Task prompt:
Your output should be the exact lines from the start of the data through the line containing "text: forma ->", with no pictures.

(Records from a data collection)
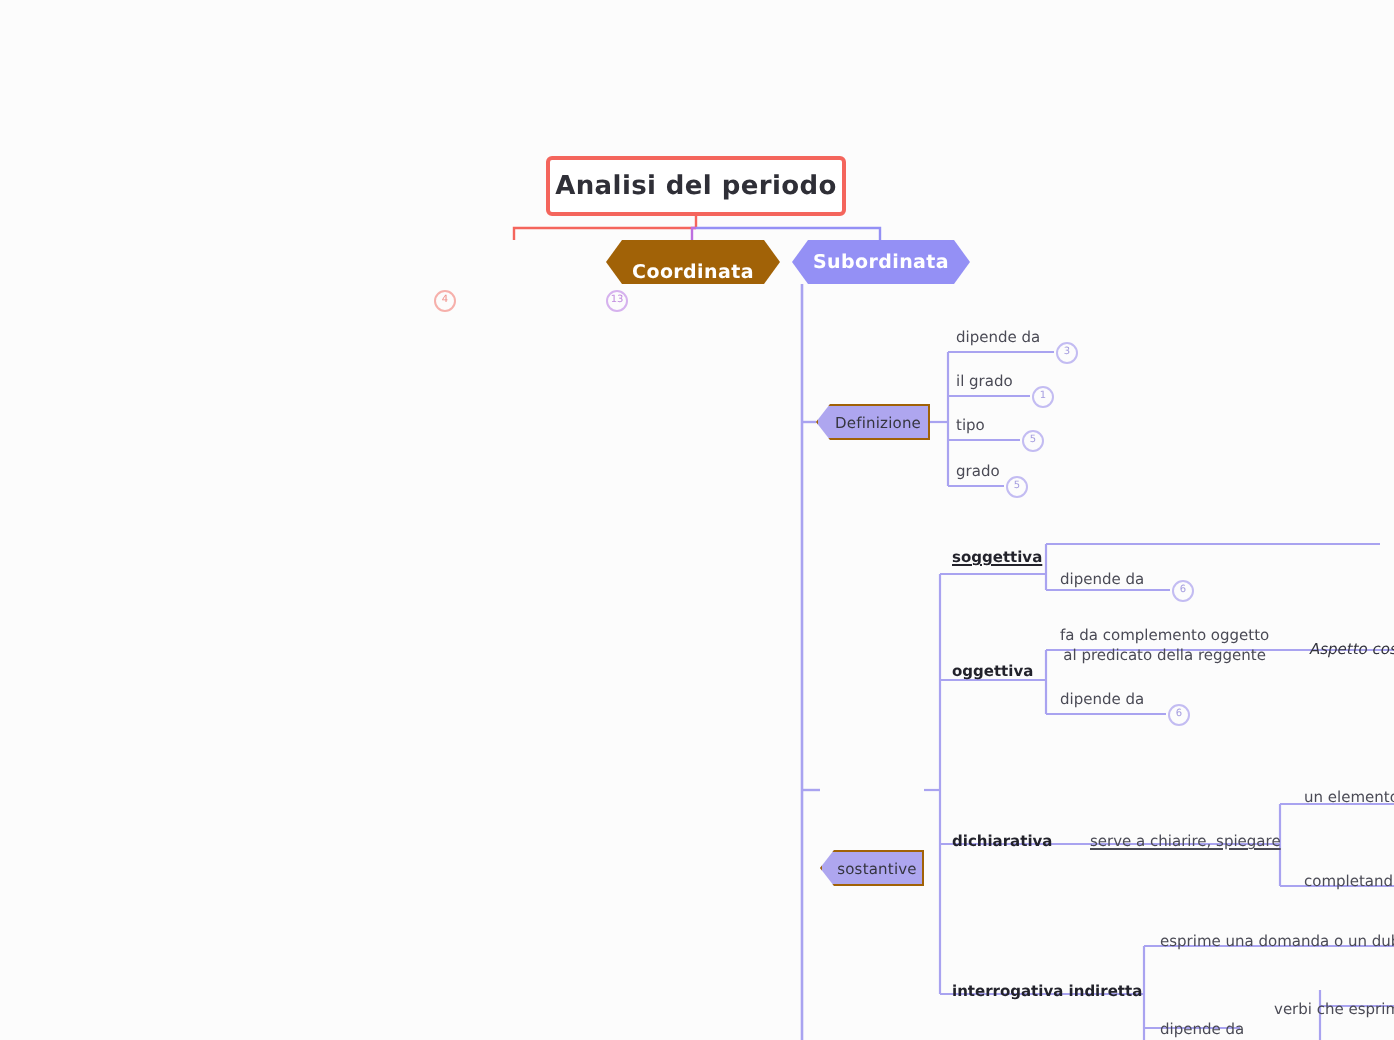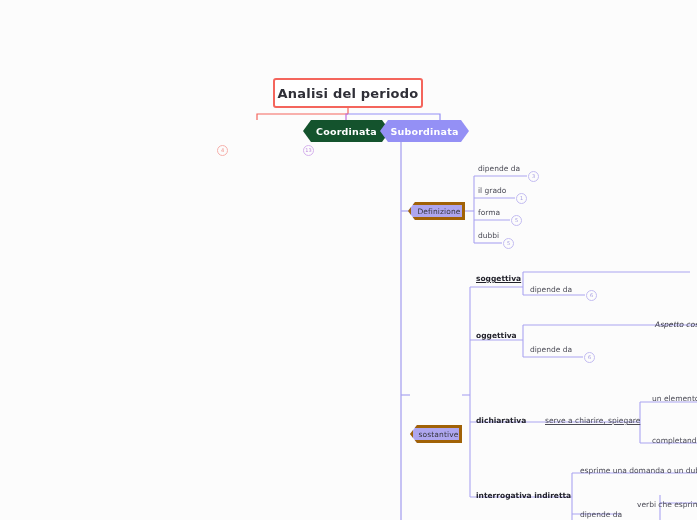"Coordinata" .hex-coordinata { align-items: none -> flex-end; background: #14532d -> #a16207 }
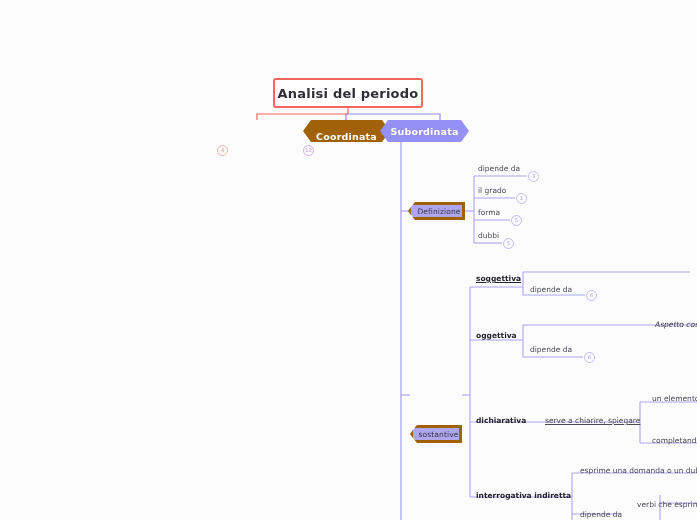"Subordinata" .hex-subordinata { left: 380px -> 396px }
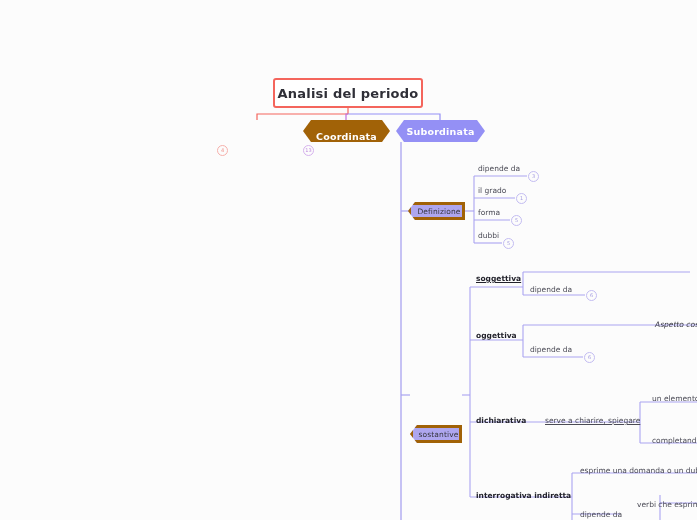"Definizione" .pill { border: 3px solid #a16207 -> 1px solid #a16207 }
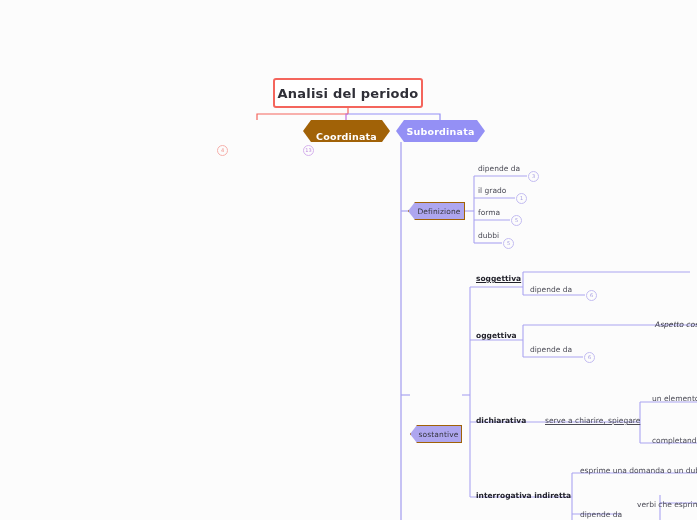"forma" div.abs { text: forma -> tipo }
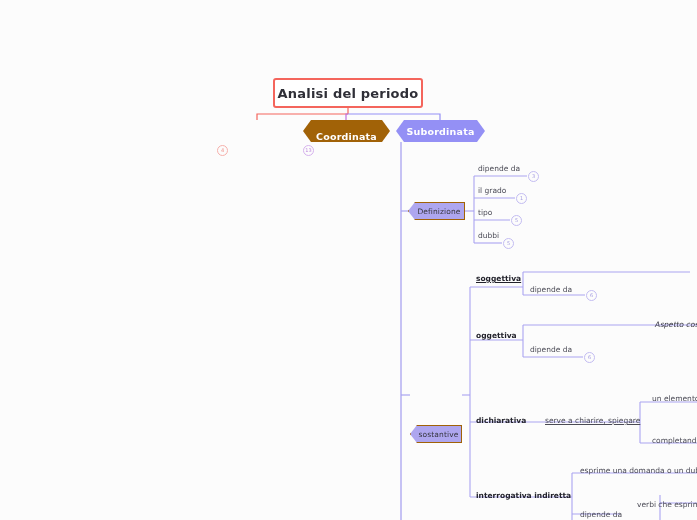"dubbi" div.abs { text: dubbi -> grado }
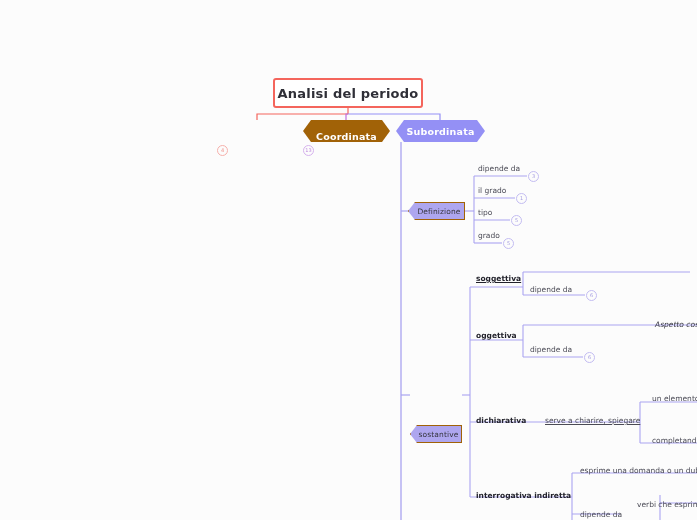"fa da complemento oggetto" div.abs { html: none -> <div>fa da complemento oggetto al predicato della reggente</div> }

Answer for the task:
"Coordinata" .hex-coordinata { align-items: none -> flex-end; background: #14532d -> #a16207 }
"Subordinata" .hex-subordinata { left: 380px -> 396px }
"Definizione" .pill { border: 3px solid #a16207 -> 1px solid #a16207 }
"forma" div.abs { text: forma -> tipo }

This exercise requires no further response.